Physics-Inspired Extrapolation for efficient error mitigation and hardware certification
Pablo Díez-Valle, Gaurav Saxena, Jack S. Baker, Jun-Ho Lee, Thi Ha Kyaw
TL;DR
The paper addresses the challenge of extracting useful quantum observables from noisy hardware by introducing Physics-Inspired Extrapolation (PIE), an EMRE-based, linear-runtime error-mitigation protocol. PIE leverages a fitting form $f_{PIE}(\lambda) = \langle \mathcal{O} \rangle_{ideal} s^{-{\lambda}}$, with $\lambda$ set by circuit folding and $s$ linked to the max-relative entropy between the ideal and noisy circuits, yielding an interpretable, hardware-certifying extrapolation that requires only linear data processing.

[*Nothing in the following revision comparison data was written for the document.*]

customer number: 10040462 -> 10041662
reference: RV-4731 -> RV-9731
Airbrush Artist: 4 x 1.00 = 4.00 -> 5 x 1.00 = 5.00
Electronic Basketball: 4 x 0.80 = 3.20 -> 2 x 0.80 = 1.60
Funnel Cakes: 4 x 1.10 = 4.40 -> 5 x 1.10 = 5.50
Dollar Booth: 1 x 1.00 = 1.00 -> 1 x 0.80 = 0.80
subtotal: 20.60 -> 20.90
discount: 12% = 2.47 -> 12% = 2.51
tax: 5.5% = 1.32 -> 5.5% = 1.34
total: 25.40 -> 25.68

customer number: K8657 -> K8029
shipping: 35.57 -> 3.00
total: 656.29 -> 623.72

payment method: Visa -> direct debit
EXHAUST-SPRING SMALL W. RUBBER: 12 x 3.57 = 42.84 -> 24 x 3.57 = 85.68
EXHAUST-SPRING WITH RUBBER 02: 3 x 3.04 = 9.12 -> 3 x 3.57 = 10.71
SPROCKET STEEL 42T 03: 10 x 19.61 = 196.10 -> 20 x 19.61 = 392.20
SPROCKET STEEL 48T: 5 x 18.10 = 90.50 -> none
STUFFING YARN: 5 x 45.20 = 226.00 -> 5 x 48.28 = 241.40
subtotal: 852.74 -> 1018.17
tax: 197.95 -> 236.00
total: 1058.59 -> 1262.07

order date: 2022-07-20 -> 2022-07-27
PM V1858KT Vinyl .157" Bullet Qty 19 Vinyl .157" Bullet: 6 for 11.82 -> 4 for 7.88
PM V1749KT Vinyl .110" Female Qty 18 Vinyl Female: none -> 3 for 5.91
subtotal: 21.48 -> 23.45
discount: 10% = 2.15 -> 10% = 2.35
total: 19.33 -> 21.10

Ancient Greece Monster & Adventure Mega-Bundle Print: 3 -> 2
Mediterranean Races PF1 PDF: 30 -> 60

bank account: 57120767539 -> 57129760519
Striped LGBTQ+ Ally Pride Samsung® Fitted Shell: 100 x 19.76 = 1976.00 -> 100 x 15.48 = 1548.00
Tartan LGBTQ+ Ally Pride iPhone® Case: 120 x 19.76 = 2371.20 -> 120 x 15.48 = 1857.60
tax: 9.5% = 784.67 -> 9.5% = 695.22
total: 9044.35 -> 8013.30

It demonstrates competitive accuracy and low variance relative to standard zero-noise extrapolation methods on Ising-model dynamics and quantum-chemistry benchmarks, including large $N=84$ Ising simulations on IBMQ hardware and molecules like $\mathrm{H_2}$ and $\mathrm{LiH}$. The work also analyzes alternative approaches (inverse EMRE) and realistic noise models, outlining a path toward practical error mitigation and hardware certification suitable for the EFT and early fault-tolerant quantum computing era. Overall, PIE provides a scalable, interpretable, and hardware-friendly route to improved quantum utility with built-in diagnostic capability via the max-relative entropy slope.
Abstract
Quantum error mitigation is essential for the noisy intermediate-scale quantum era, and will remain relevant for early fault-tolerant quantum computers, where logical error rates are still significant. However, most QEM methods incur an exponential sampling overhead to achieve unbiased estimates, limiting their practical applicability. Recently, error mitigation by restricted evolution was shown to estimate expectation values with constant sampling overhead, albeit with a small bias that grows with circuit size and noise level. Building upon the EMRE framework, here, we propose physics-inspired extrapolation, a linear circuit runtime protocol that achieves enhanced accuracy without incurring substantial overhead. Unlike traditional zero-noise extrapolation methods, PIE provides an operational interpretation of its fitting parameters and converges to unbiased estimates as noise decreases. Distinctively, the slope of the extrapolation fit corresponds to the max-relative entropy between the ideal and noisy circuits, enabling quantitative hardware certification alongside error mitigation, with no additional computational overhead. We also demonstrate the efficacy of this method on IBMQ hardware and apply it to simulate 84-qubit quantum dynamics efficiently. Our results show that PIE yields accurate, low-variance error mitigated estimates, establishing it as a practical and scalable strategy for both error mitigation and hardware certification for near-term and early fault-tolerant quantum computers.